BEGIN Data for processing

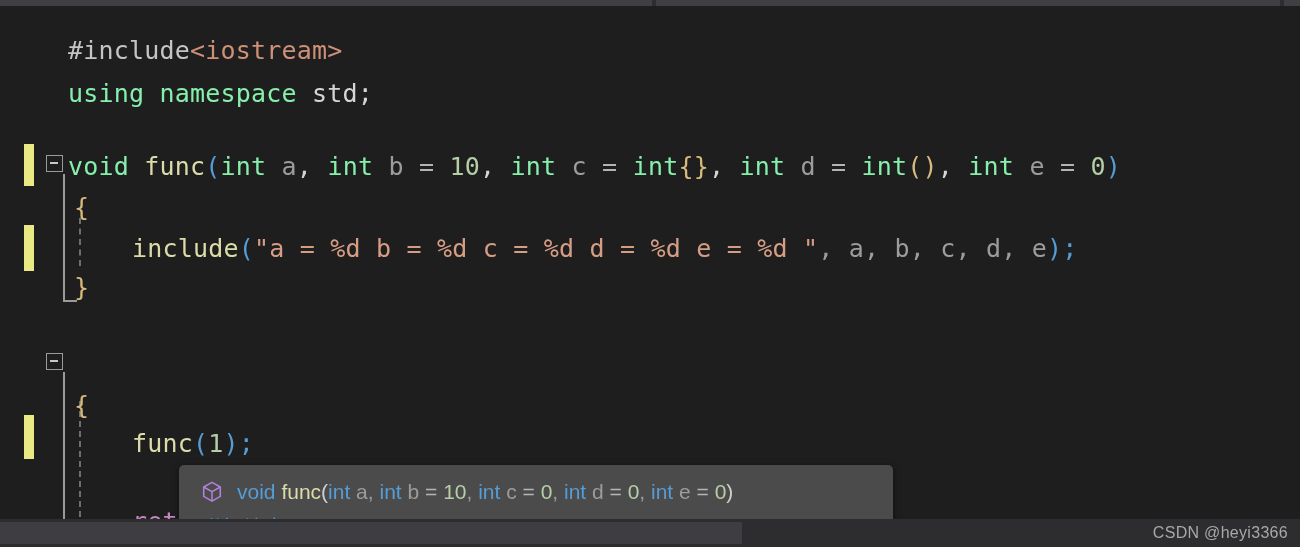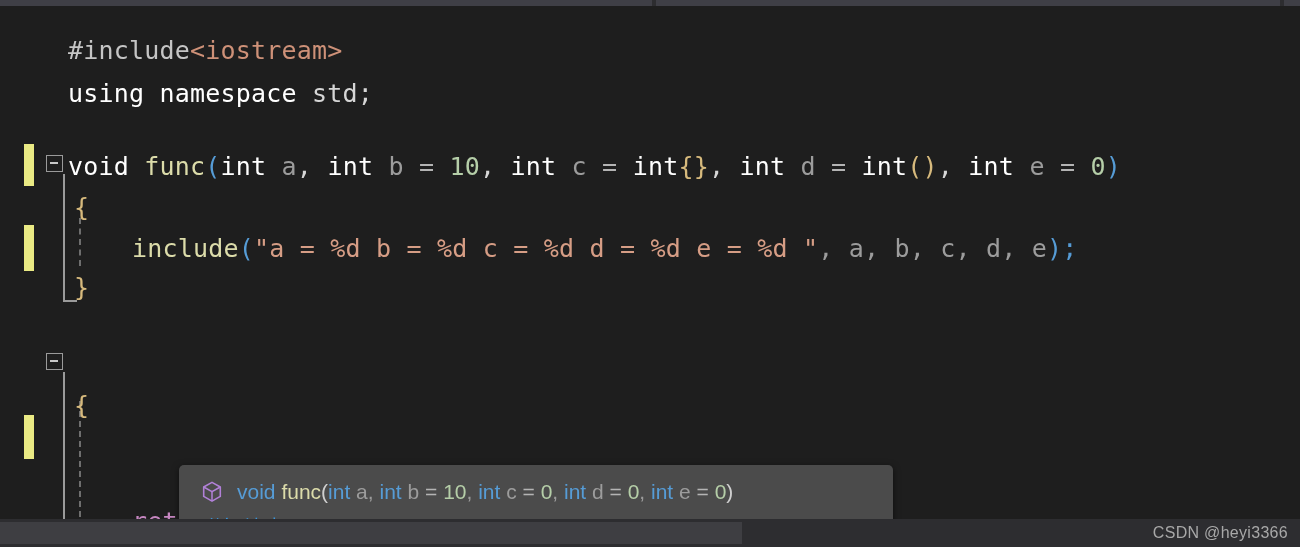--- a/index.html
+++ b/index.html
@@ -87,21 +87,21 @@
     position: absolute;
     white-space: pre;
     font-family: "DejaVu Sans Mono", "Liberation Mono", monospace;
     font-size: 25px;
     line-height: 25px;
     letter-spacing: 0.2px;
   }
   
   .t-plain   { color: #d6d6d6; }
   .t-pp      { color: #c5c5c5; }
-  .t-kw      { color: #ffffff; }
+  .t-kw      { color: #86efac; }
   .t-ctrl    { color: #c586c0; }
   .t-fn      { color: #dcdcaa; }
   .t-var     { color: #9c9c9c; }
   .t-num     { color: #b5cea8; }
   .t-str     { color: #d69d85; }
   .t-punct   { color: #d6d6d6; }
   .t-brace   { color: #d7ba7d; }
   .t-paren   { color: #569cd6; }
   .t-op      { color: #b4b4b4; }
   .t-inc     { color: #ce9178; }
@@ -209,20 +209,21 @@
 
     <div class="code-line t-brace" style="left:74px; top:162px;">{</div>
 
     <div class="code-line" style="left:132px; top:203px;"><span class="t-fn">include</span><span class="t-paren">(</span><span class="t-str">"a = %d b = %d c = %d d = %d e = %d "</span><span class="t-var">, a, b, c, d, e</span><span class="t-paren">);</span></div>
 
     <div class="code-line t-brace" style="left:74px; top:242px;">}</div>
 
 
     <div class="code-line t-brace" style="left:74px; top:360px;">{</div>
 
+    <div class="code-line" style="left:132px; top:398px;"><span class="t-fn">func</span><span class="t-paren">(</span><span class="t-num">1</span><span class="t-paren">);</span></div>
 
     <div class="code-line t-ctrl" style="left:132px; top:476px;">ret</div>
 
     <div class="code-line t-brace" style="left:68px; top:508px;">}</div>
 
     <div class="tooltip">
       <div class="tt-row1">
         <span class="tt-icon">
           <svg width="20" height="22" viewBox="0 0 20 22" aria-hidden="true">
             <path d="M10 1.4 L18.3 6 L18.3 15.4 L10 20.1 L1.7 15.4 L1.7 6 Z" fill="none" stroke="#b180d7" stroke-width="1.6" stroke-linejoin="round"></path>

END Data for processing

### Exercise details
Each line of the data that holds the word "style" should be copied.

### Result below
     <div class="code-line t-brace" style="left:74px; top:162px;">{</div>
     <div class="code-line" style="left:132px; top:203px;"><span class="t-fn">include</span><span class="t-paren">(</span><span class="t-str">"a = %d b = %d c = %d d = %d e = %d "</span><span class="t-var">, a, b, c, d, e</span><span class="t-paren">);</span></div>
     <div class="code-line t-brace" style="left:74px; top:242px;">}</div>
     <div class="code-line t-brace" style="left:74px; top:360px;">{</div>
+    <div class="code-line" style="left:132px; top:398px;"><span class="t-fn">func</span><span class="t-paren">(</span><span class="t-num">1</span><span class="t-paren">);</span></div>
     <div class="code-line t-ctrl" style="left:132px; top:476px;">ret</div>
     <div class="code-line t-brace" style="left:68px; top:508px;">}</div>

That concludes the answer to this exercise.